A Twitter friend of mine mentioned Slowly in her timeline. I found the premise unique in the high-stress and high-speed social media world that we live in today. A platform for what I dub slow-cial media could be just what I need to slow down and appreciate the world around me.
Before long, I was talking to people all over the world. Then disaster struck — I lost my job. I had been on Slowly for just a couple of weeks at this point and had cultivated friendships with people across Asia, Europe, the Americas and Oceania. My anxiety and depression was taking a real beating every single day.
However, my penpals were with me the whole way. They were encouraging me, reminding me that there was hope in the future. Their support was critical as their pages of letters kept my spirits buoyed. While some people stopped using the app, I found new penpals. I never knew I would find kinship with people in the Middle East, in South America, in western Europe — all over the world, people were sharing their stories with me.

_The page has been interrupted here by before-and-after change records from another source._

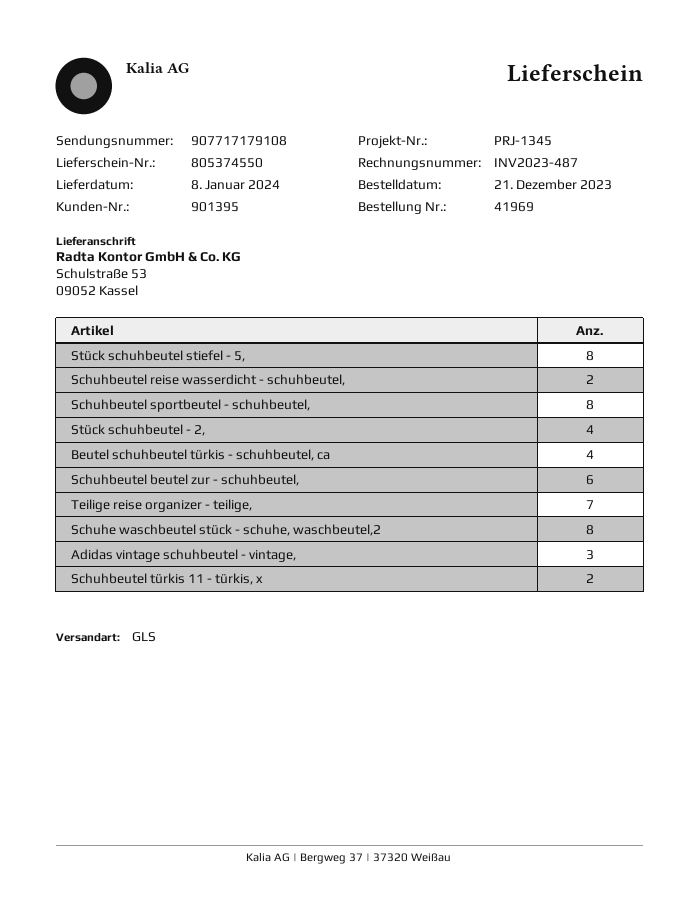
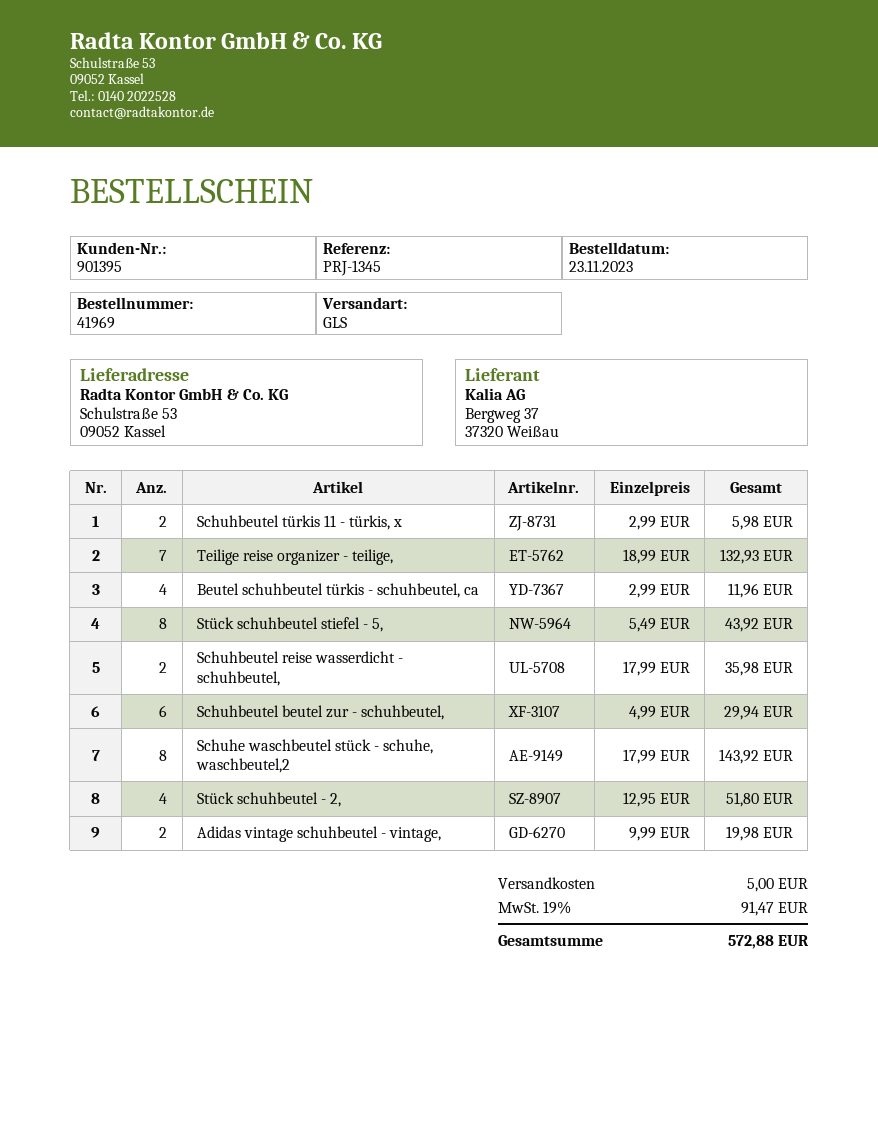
order date: 2023-12-21 -> 2023-11-23
Schuhbeutel sportbeutel - schuhbeutel,: 8 -> none
Adidas vintage schuhbeutel - vintage,: 3 -> 2

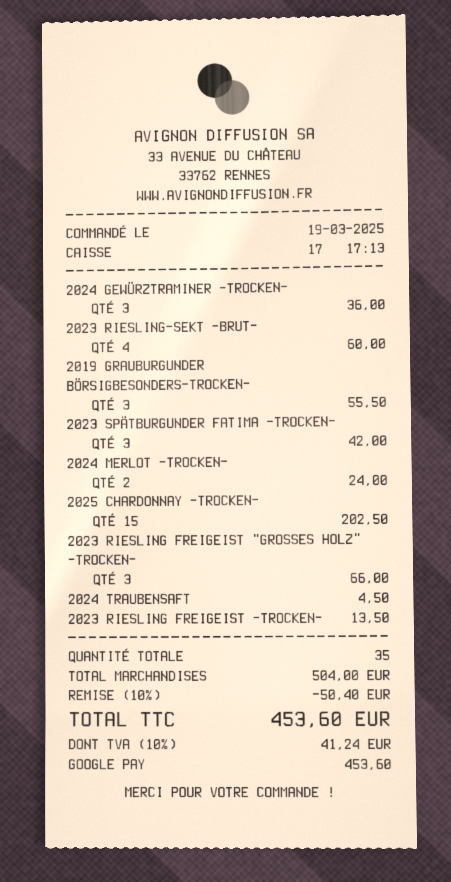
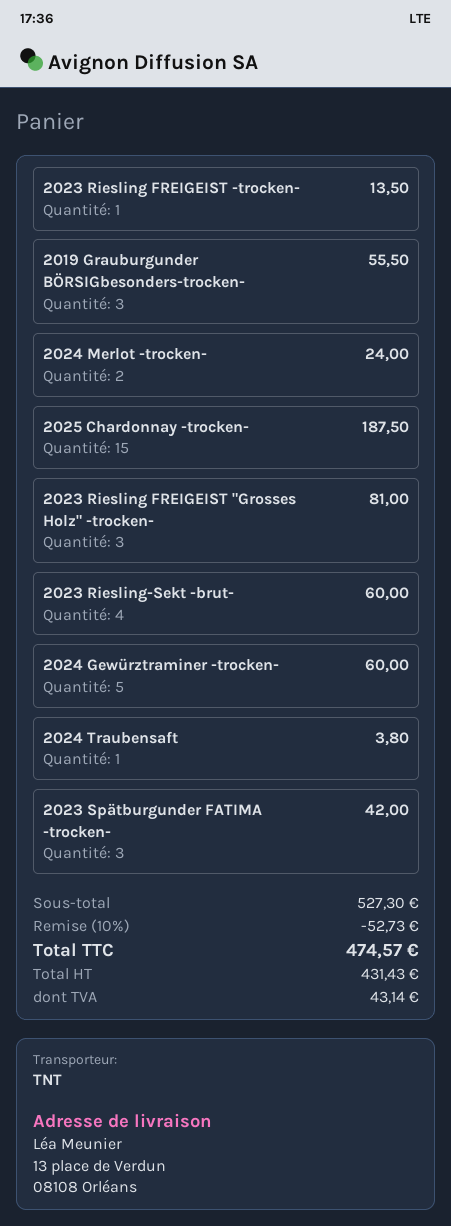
2024 GEWÜRZTRAMINER -TROCKEN-: 3 for 36.00 -> 5 for 60.00
2025 CHARDONNAY -TROCKEN-: 15 for 202.50 -> 15 for 187.50
2023 RIESLING FREIGEIST "GROSSES HOLZ" -TROCKEN-: 3 for 66.00 -> 3 for 81.00
2024 TRAUBENSAFT: 1 for 4.50 -> 1 for 3.80
subtotal: 504.00 -> 527.30
discount: 10% = 50.40 -> 10% = 52.73
tax: 41.24 -> 43.14
total: 453.60 -> 474.57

Likewise, I was doing my best to support others. Many people around the world are continuing to struggle with lockdowns and mental health problems associated with COVID-19. As a resident of one of the few countries that has largely dealt with the issue, I wanted people to keep healthy, keep safe, and keep well. Some of my penpals had recovered from COVID, some of them got it, and others had relatives who are, at the time of writing, dealing with it.
Others spoke openly about other concerns in their lives — the transparency of these discussions reminded me of hushed private conversations with loved ones back at home. The sort of conversation you wouldn’t dare have in public, but you would find somewhere quiet, away from everyone else to have.
There are so many opportunities to learn from each other. I have learned about unique food in the Dominican Republic, the evolving attitudes to Sharia law across the Middle East, the intricacies of different games in Europe, and East Asian rivalries that span generations and issues. These are things I never would have learned in such a short period of time.
While I have not found many penpals from my home country, I have found many from the Asia Pacific, from across Europe and Central/South America. We are bound by nothing but this app and our willingness to keep writing to each other. Every morning, I wake up to see how many letters I can write. Even over my birthday week (something I never thought I’d say), nearly every single penpal wrote to me to wish me a happy birthday. That’s more than I received on Facebook in the last two years. It says something about the relationships that we have forged.
Slowly has helped me develop long-lasting friendships with people in many many countries. Some of those friendships do not exist here any more, but exist on other platforms. The most important thing is that these friendships and relationships were formed at all. Without Slowly, I would never have met these people.
Their support has kept me strong — now that I have a new job, I am happier, healthier, and mentally stronger. Thank you Slowly!